### Provided material ###
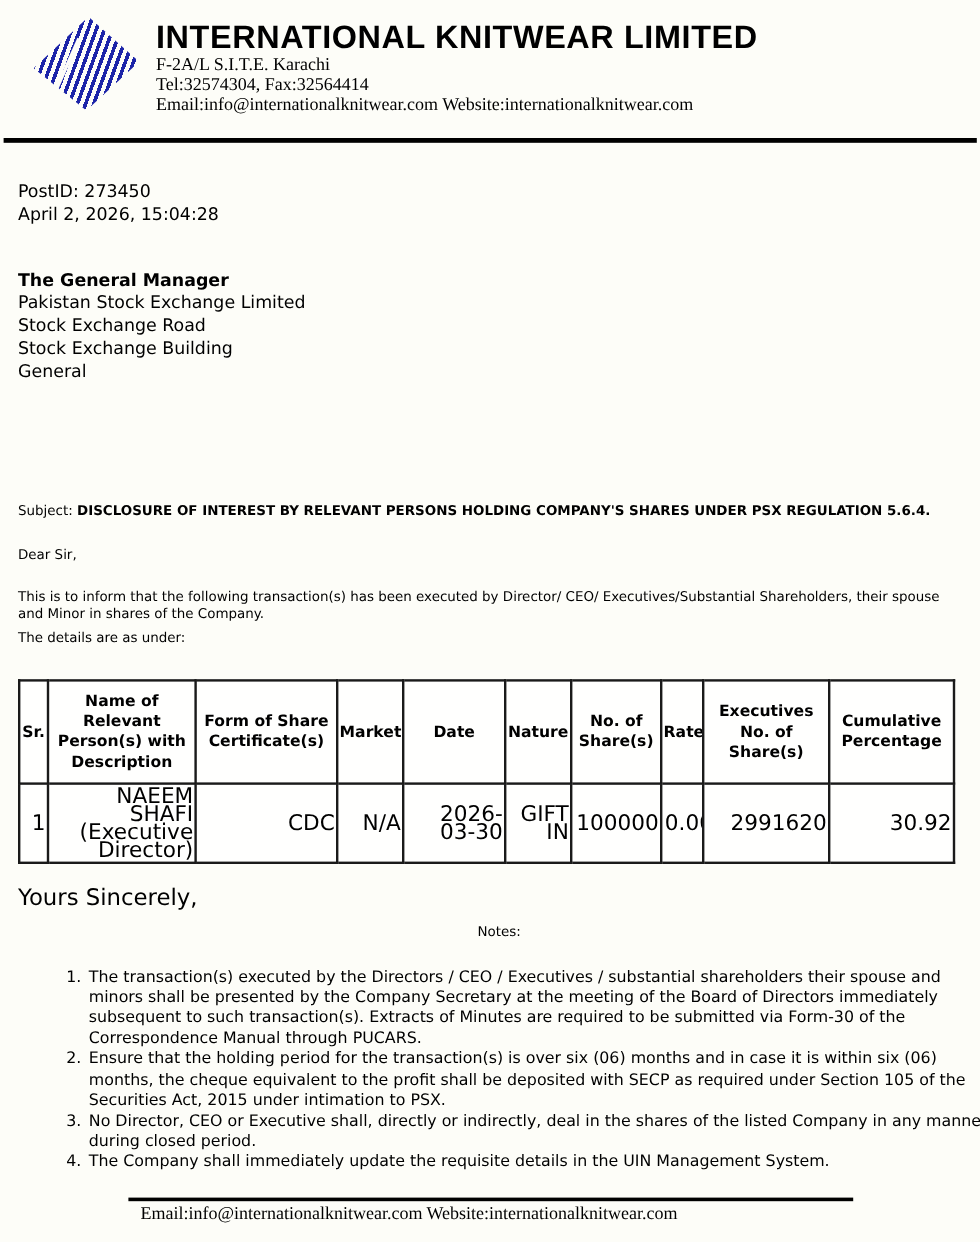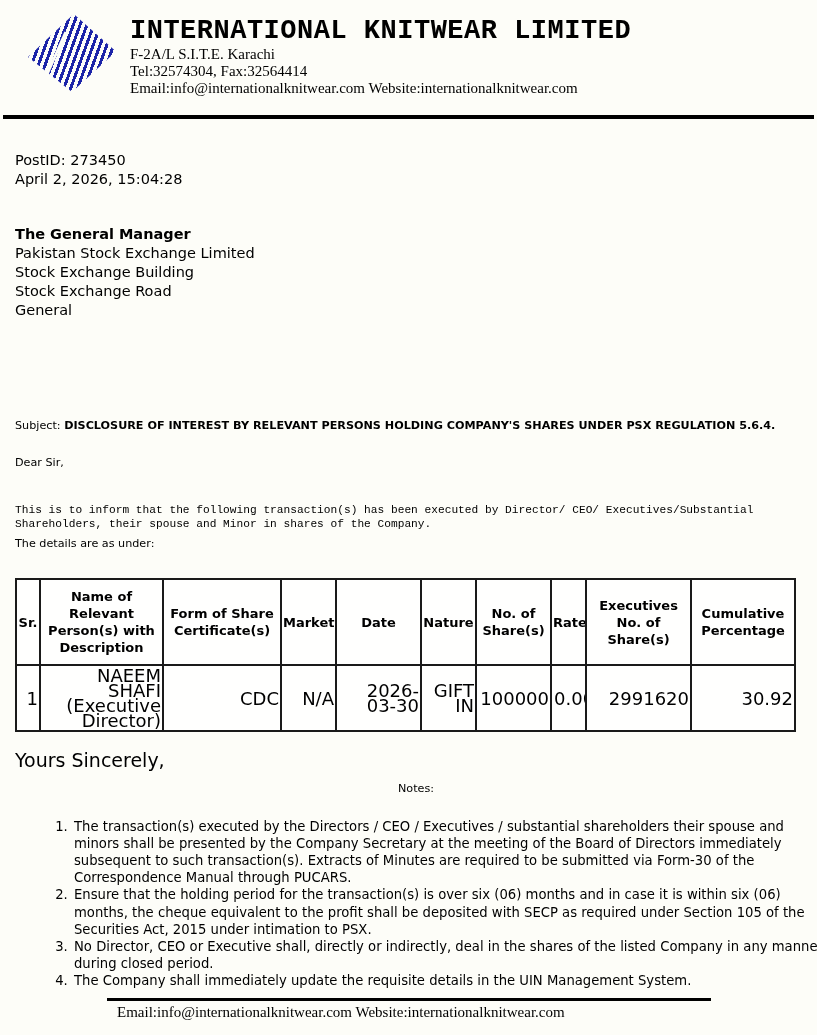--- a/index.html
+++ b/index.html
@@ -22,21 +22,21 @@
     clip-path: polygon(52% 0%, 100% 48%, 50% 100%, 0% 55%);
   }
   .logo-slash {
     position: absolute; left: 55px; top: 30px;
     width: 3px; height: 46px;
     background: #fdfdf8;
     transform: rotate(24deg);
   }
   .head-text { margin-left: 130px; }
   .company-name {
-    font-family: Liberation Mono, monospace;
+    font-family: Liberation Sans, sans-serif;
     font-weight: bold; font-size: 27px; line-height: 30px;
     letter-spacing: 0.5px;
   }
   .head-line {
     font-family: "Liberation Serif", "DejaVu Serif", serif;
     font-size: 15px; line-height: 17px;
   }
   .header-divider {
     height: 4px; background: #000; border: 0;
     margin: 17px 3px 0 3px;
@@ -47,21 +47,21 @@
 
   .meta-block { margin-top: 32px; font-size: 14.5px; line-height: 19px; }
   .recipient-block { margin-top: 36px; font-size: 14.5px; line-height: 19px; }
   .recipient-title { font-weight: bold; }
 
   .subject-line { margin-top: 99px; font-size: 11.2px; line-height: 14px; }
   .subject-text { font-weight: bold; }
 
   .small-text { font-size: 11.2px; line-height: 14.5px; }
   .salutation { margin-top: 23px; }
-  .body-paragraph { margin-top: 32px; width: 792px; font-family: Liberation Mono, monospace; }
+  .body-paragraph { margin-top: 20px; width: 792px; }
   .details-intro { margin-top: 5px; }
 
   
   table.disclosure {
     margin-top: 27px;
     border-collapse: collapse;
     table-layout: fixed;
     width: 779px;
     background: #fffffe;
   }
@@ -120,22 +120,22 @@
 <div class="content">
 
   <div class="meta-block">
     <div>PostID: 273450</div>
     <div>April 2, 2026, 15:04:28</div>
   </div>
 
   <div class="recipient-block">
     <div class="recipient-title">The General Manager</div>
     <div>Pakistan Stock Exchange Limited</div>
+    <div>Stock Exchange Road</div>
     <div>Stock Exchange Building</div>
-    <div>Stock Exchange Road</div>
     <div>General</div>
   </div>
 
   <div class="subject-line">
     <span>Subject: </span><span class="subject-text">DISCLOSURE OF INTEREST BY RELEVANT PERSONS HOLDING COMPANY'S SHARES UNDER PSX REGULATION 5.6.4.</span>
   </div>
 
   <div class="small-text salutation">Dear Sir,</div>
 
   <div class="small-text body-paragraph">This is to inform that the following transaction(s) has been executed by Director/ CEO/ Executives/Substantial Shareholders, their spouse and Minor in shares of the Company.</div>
###
Aim of the task: Please go through the data above and copy every line that has the word "size".

Your response:
     font-weight: bold; font-size: 27px; line-height: 30px;
     font-size: 15px; line-height: 17px;
   .meta-block { margin-top: 32px; font-size: 14.5px; line-height: 19px; }
   .recipient-block { margin-top: 36px; font-size: 14.5px; line-height: 19px; }
   .subject-line { margin-top: 99px; font-size: 11.2px; line-height: 14px; }
   .small-text { font-size: 11.2px; line-height: 14.5px; }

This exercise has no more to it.